• **WORK TO BE COMPLETED**
Where does the word "Liberation" show up in the records? Copy every line that has it.

• **MATERIAL SHOWN**
_____

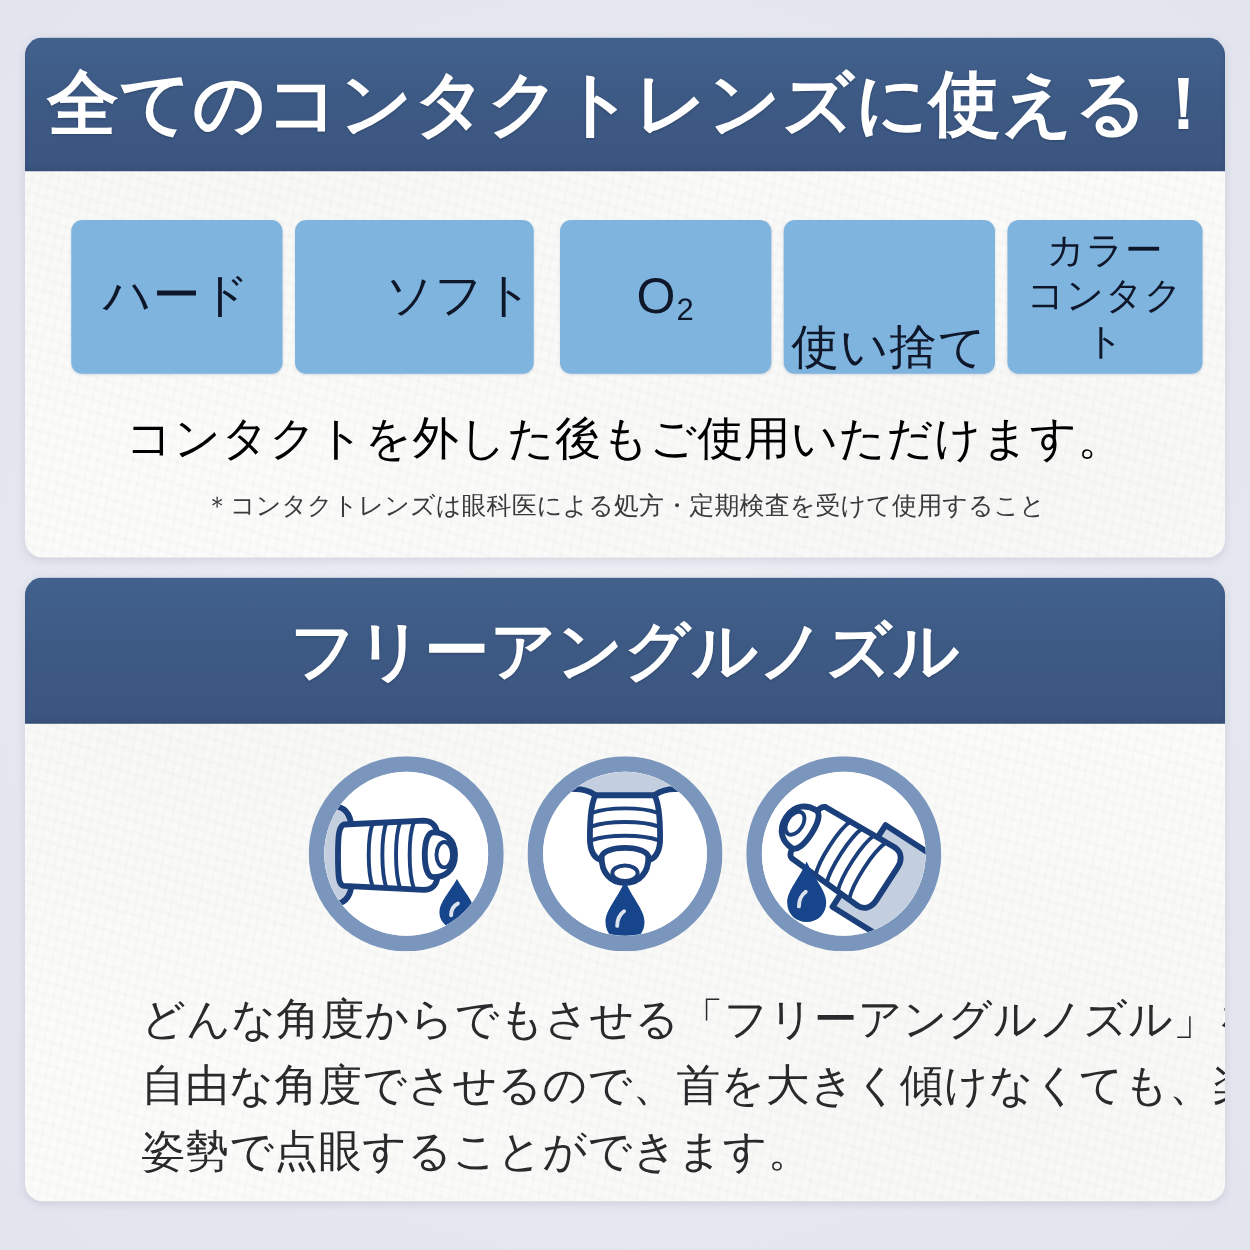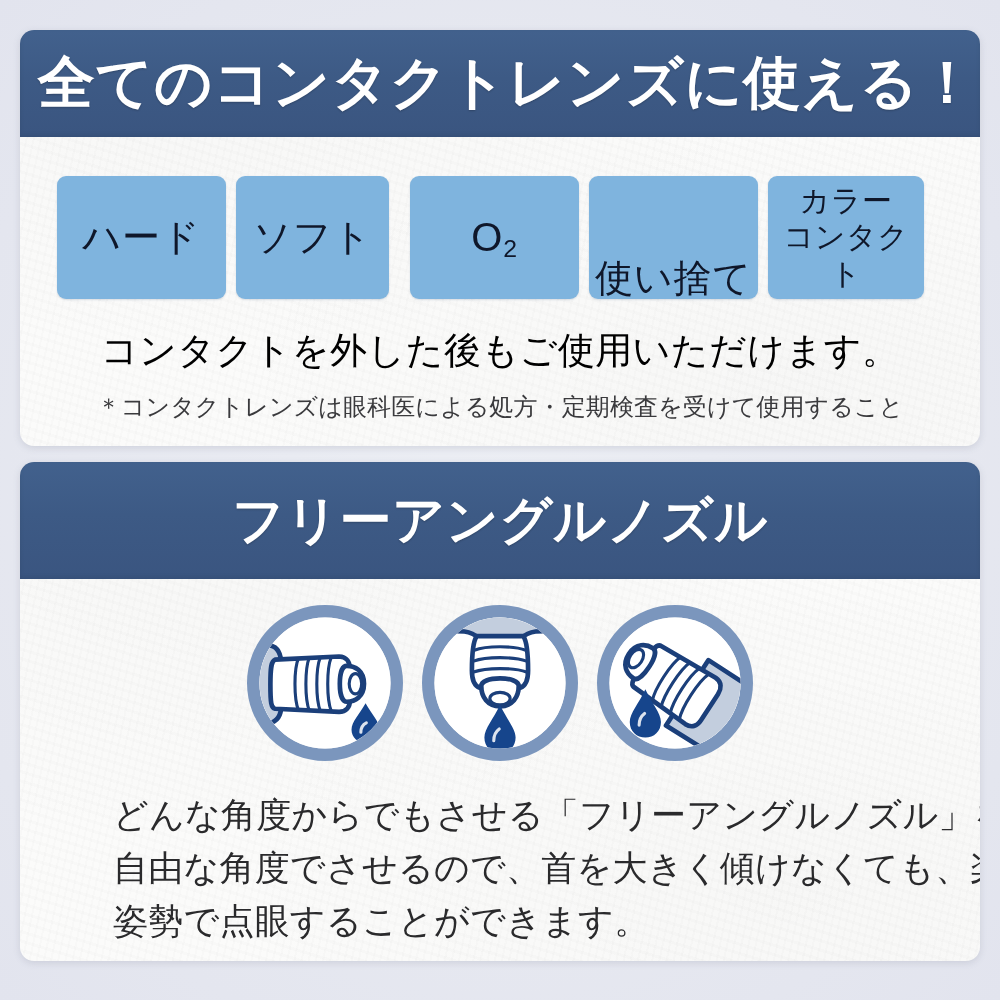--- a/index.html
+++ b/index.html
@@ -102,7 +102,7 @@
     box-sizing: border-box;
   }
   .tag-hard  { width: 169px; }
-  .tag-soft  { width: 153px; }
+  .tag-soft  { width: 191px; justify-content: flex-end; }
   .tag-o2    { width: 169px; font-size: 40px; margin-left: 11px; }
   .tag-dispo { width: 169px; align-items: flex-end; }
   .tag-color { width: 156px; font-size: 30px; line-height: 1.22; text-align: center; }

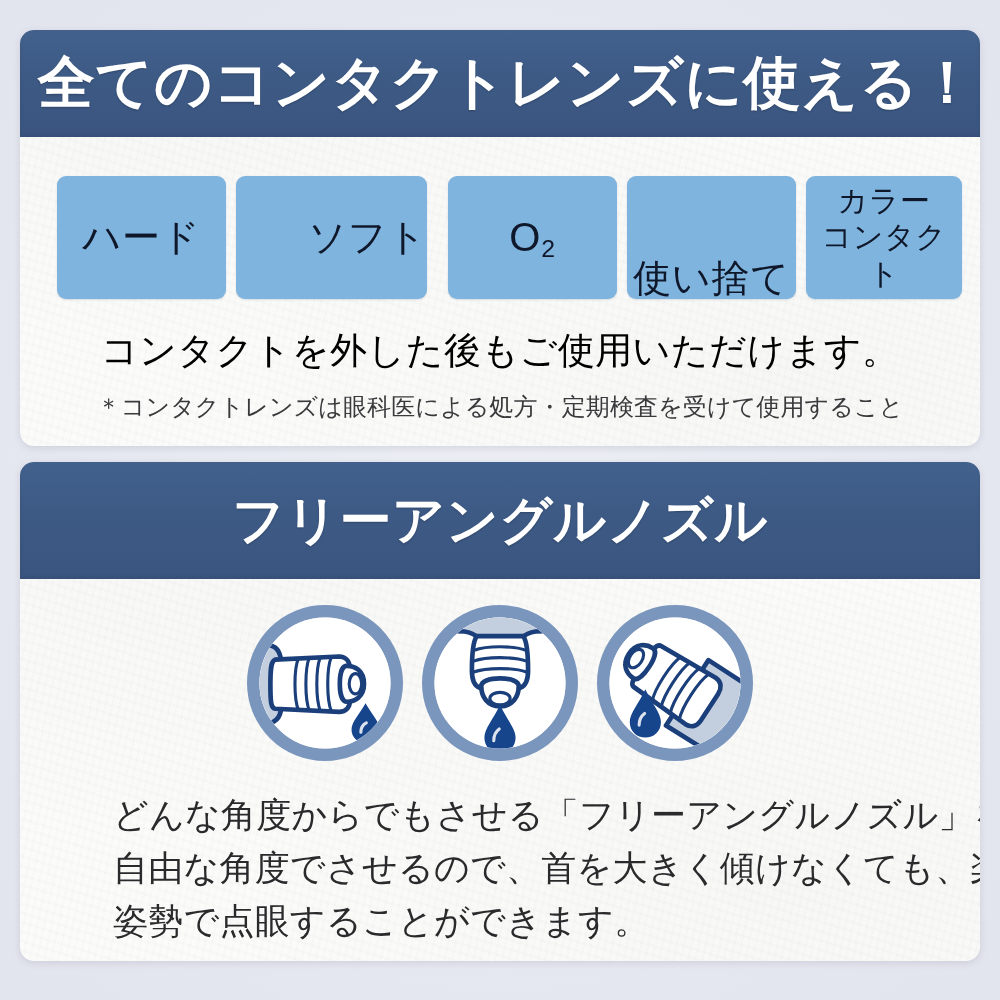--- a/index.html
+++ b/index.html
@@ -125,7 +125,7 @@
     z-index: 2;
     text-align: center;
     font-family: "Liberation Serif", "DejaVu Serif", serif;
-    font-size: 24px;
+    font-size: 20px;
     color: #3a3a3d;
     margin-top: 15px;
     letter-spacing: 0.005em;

_____

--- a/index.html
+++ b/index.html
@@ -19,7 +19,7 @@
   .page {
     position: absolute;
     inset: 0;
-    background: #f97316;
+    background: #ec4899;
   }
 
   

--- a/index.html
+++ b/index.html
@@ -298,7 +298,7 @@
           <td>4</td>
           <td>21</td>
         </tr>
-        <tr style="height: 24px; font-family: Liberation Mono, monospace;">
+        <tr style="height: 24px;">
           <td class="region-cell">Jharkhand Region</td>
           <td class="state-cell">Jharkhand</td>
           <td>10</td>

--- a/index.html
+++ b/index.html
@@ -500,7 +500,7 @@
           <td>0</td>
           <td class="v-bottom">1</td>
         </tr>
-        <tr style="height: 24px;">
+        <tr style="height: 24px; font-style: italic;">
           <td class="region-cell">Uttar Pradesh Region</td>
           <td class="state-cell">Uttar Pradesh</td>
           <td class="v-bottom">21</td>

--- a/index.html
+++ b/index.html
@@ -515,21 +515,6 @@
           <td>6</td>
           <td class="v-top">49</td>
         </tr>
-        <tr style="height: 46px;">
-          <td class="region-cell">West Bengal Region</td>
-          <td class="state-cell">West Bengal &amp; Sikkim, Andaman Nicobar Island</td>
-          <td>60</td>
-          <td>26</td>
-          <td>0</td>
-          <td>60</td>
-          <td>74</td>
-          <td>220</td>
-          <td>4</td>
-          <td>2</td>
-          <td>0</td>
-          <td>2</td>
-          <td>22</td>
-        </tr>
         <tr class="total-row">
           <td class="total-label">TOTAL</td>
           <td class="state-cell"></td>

_____

• **EXERCISE RESULT**
     font-family: "Liberation Serif", "DejaVu Serif", serif;
-        <tr style="height: 24px; font-family: Liberation Mono, monospace;">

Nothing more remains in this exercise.